Tuesday, January 17, 2006

More About Margaret Moulton King

When Louis and Margaret agreed that they needed to place me for adoption, the actual work of doing so fell on Margaret's shoulders. She took out an ad in a nursing journal. I have no idea how it was worded, but she went to a nursing journal because of her never-realized dream of being a nurse. She had kept up with nursing throughout all those years.

Enter my Aunt Joan. Aunt Joan was Dad's sister, and she subscribed to that very nursing journal. She knew Dad and Mom were looking to adopt a baby, and sent the magazine on to them, with the ad circled. Letters were exchanged, and a meeting was arranged. Margaret only met with four couples, from forty-odd responses to the ad.

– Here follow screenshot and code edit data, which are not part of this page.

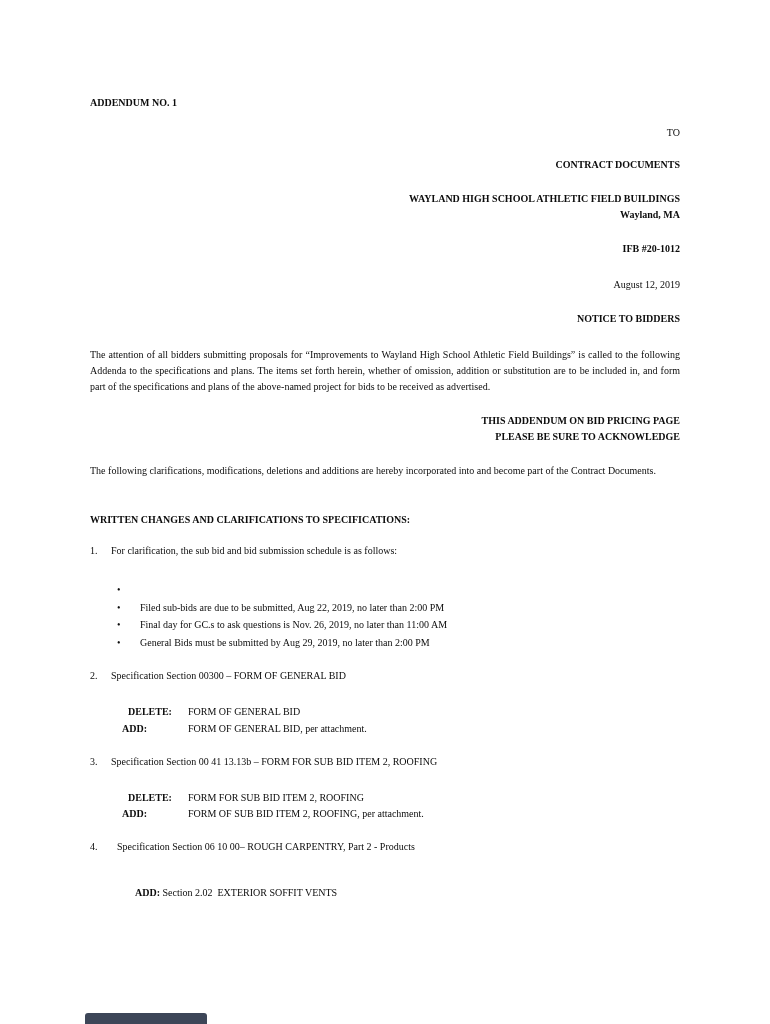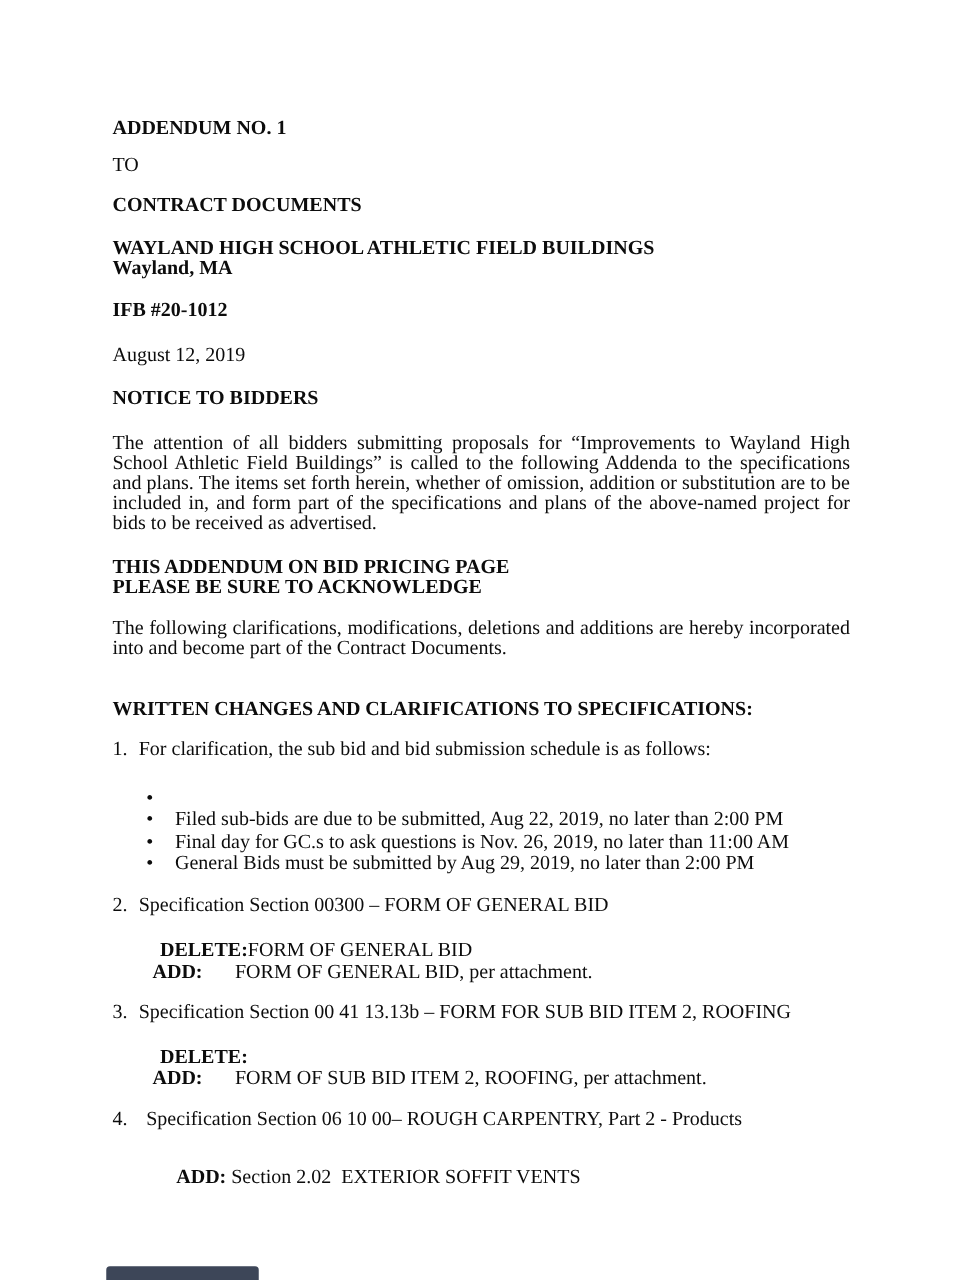"ADDENDUM NO. 1" .page { font-size: 16px -> 10px }
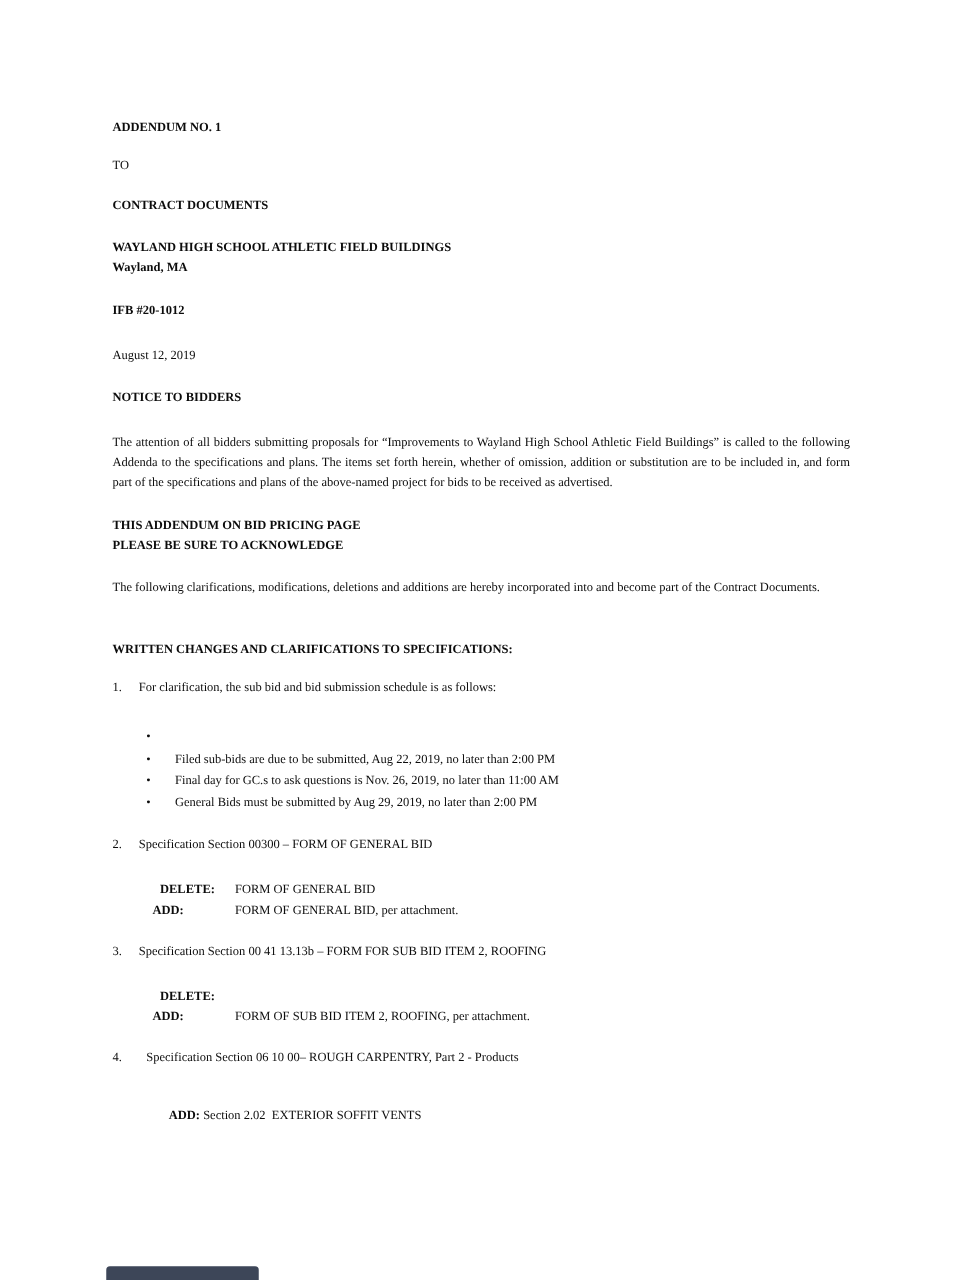"TO" .center { text-align: left -> right }
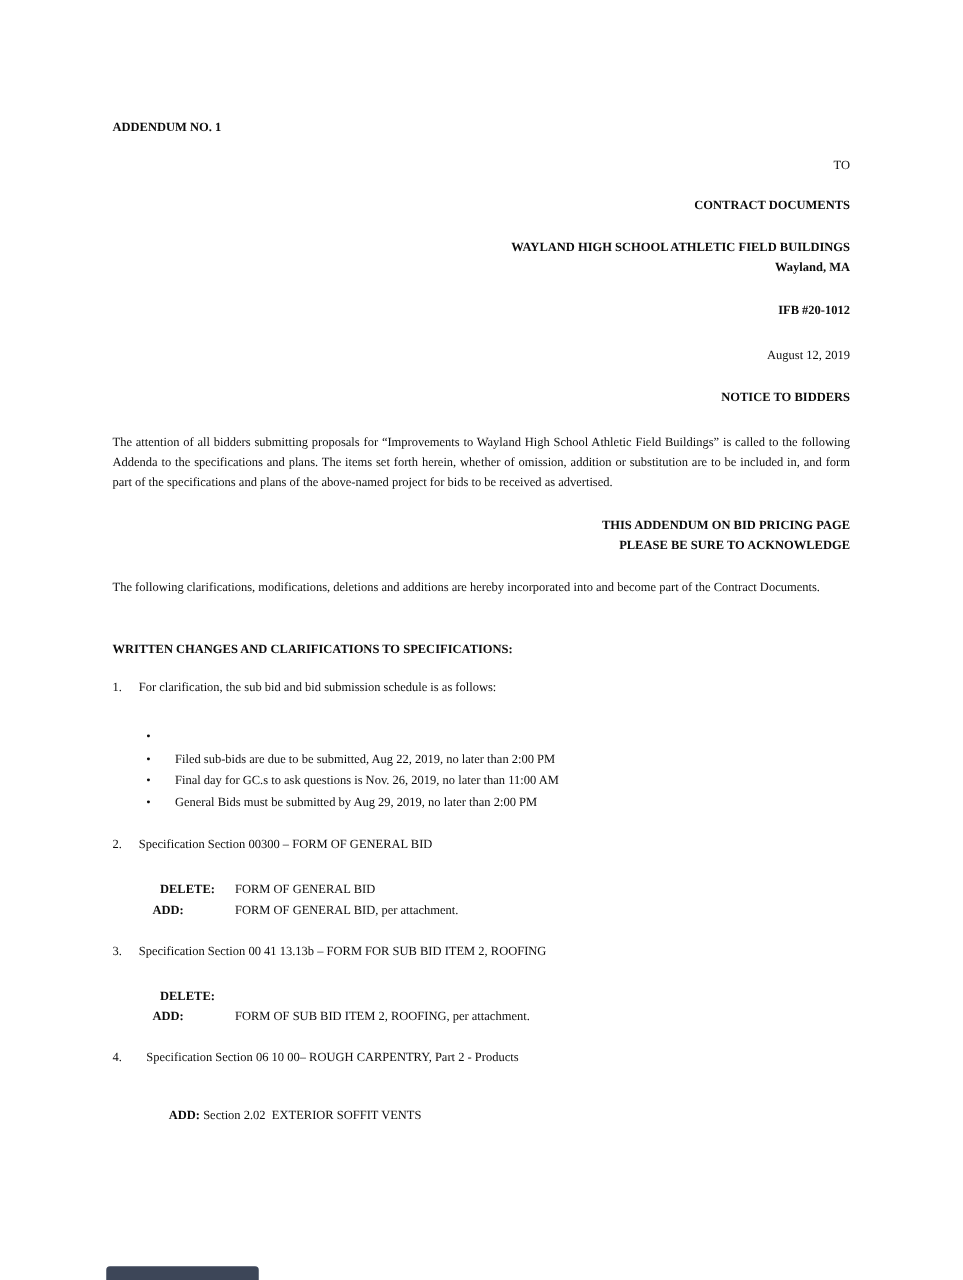"FORM FOR SUB BID ITEM" span { html: none -> <span>FORM FOR SUB BID ITEM 2, ROOFING</span> }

She actually met with and sized up the couples to whom she was thinking about giving her baby. She brought my older sister Imogene with her, as Louis was, by that time, too ill to have the care of her. She was four, and not yet in school.

After the meetings with all four families, mother had the list down to two. Both couples were older. I guess, in those days, people didn't adopt until they had given up all hope of their own children, and that took longer than it does now. My Mom and Dad also agreed that they would adopt a second child in the future so that I would not be an "only." That never happened. By the time I was old enough to notice,I felt that Mom, especially, had bitten off more than she could chew. I was a colicky baby, and there were problems with Dad's mother, who initially said that she would not accept an adopted grandchild.

My parents told me, as soon as I began to ask where I came from, that I was adopted, or "chosen," as they put it. I don't suppose it's their fault that I carried for years the impression of a huge Baby Warehouse, with bassinettes stacked up like drawers, and them walking down an aisle, pulling out drawer after drawer before finding the one, the only...ME!

Louis died on the day the adoption was finalized in court; six months after I was born. He was 60.

4 comments:

  1. and things just continue to be FAScinating!

    Your girls are going to appreciate this... and down the line, your grand, and great-grand children.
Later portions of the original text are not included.